= Standoff distance =

Standoff distance is a security term that refers to measures to prevent unscreened and potentially threatening people and vehicles from approaching within a certain distance of a building, car, or other shelter, roadblock or other location, or to a person such as a law enforcement officer or VIP, or to a friendly area / location. (Note: T'Jae Gibson, Army Research Laboratory (August 15, 2011) Army seeks safe Soldier solutions through research
- See also Gen. David G. Perkins Win in a complex world, and other TRADOC doctrine See Power projection, Identification friend or foe, Display behavior)

Standoff distance is used when a violent criminal is in a fortified position, when hostages are under armed threat from kidnappers, when a bomb is believed to have been placed, or when other unspecified dangers may be lurking. It is a measure of distance used by government, law enforcement, or military operatives handling the situation to protect their own agents and civilians from physical injury or death while the situation is resolved.

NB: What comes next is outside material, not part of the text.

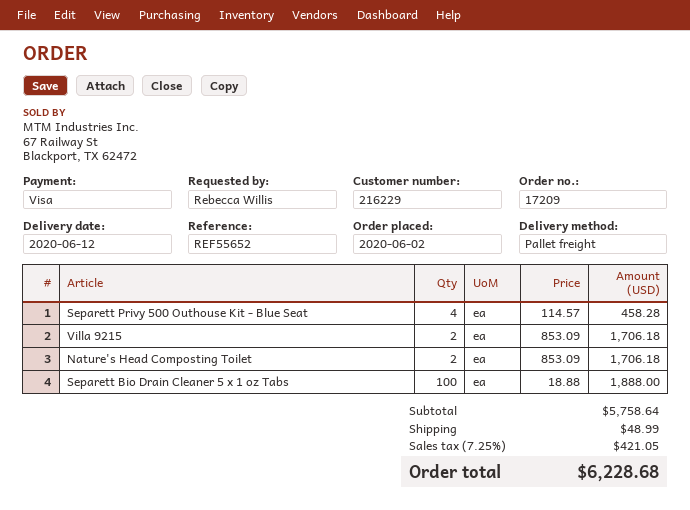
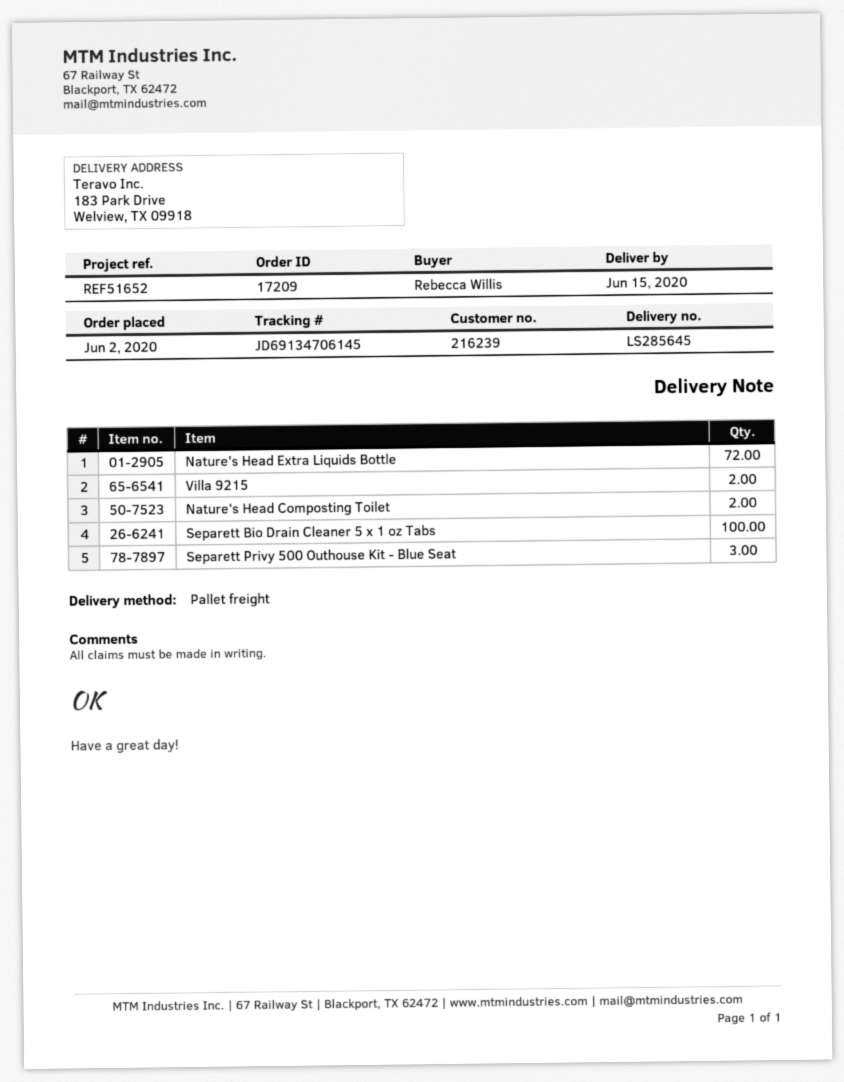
delivery date: 2020-06-12 -> 2020-06-15
customer number: 216229 -> 216239
reference: REF55652 -> REF51652
Separett Privy 500 Outhouse Kit - Blue Seat: 4 -> 3
Nature's Head Extra Liquids Bottle: none -> 72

Standoff distance may be ensured using fixed physical barriers such as fences or bollards; temporary placement of items to block access (e.g., using law enforcement vehicles or police tape to block a road or bridge); physical features other than barriers (these may appear innocuous, such as the White House lawn or adding an ornamental pond); armed guards or positions (e.g., a police sniper in overwatch); or deploying police officers with carbines such as the M-4, instead of just a service sidearm. When police officers have carbines the standoff distance is increased because an attacker who poses a threat can be fired upon from greater distances.

== Firearms ==
When an armed and violent criminal is sheltered in a location not easily reachable by a tranquilizer round or disabling shot - or lethal ammunition, if authorized by mission leaders - police, military, and counterterrorism officers maintain distance (often out of the direct line of sight and behind cover) while often using a megaphone to call for backup, the arrest of the subject, or to take him/her into custody.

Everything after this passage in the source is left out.